The entries should be written out again exactly as they read.
#### Exercise input ####
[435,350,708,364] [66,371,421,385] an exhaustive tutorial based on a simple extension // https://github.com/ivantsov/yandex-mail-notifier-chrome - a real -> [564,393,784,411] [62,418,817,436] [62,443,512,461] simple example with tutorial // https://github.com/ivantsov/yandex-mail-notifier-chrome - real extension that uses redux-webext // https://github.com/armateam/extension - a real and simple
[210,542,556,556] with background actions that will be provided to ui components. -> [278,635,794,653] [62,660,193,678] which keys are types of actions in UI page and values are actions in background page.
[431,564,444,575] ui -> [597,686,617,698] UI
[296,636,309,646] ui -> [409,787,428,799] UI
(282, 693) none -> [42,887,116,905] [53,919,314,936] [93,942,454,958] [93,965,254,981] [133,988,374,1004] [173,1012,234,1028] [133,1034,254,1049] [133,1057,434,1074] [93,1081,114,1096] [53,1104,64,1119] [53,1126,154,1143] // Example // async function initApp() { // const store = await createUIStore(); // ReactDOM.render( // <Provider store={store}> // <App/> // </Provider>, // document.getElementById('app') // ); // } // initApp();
####
* [Exercise answer]
[435,350,708,364] [66,371,421,385] an exhaustive tutorial based on a simple extension // https://github.com/ivantsov/yandex-mail-notifier-chrome - a real -> [564,393,784,411] [62,418,817,436] [62,443,512,461] simple example with tutorial // https://github.com/ivantsov/yandex-mail-notifier-chrome - real extension that uses redux-webext // https://github.com/armateam/extension - a real and simple
[210,542,556,556] with background actions that will be provided to ui components. -> [278,635,794,653] [62,660,193,678] which keys are types of actions in UI page and values are actions in background page.
[431,564,444,575] ui -> [597,686,617,698] UI
[296,636,309,646] ui -> [409,787,428,799] UI
(282, 693) none -> [42,887,116,905] [53,919,314,936] [93,942,454,958] [93,965,254,981] [133,988,374,1004] [173,1012,234,1028] [133,1034,254,1049] [133,1057,434,1074] [93,1081,114,1096] [53,1104,64,1119] [53,1126,154,1143] // Example // async function initApp() { // const store = await createUIStore(); // ReactDOM.render( // <Provider store={store}> // <App/> // </Provider>, // document.getElementById('app') // ); // } // initApp();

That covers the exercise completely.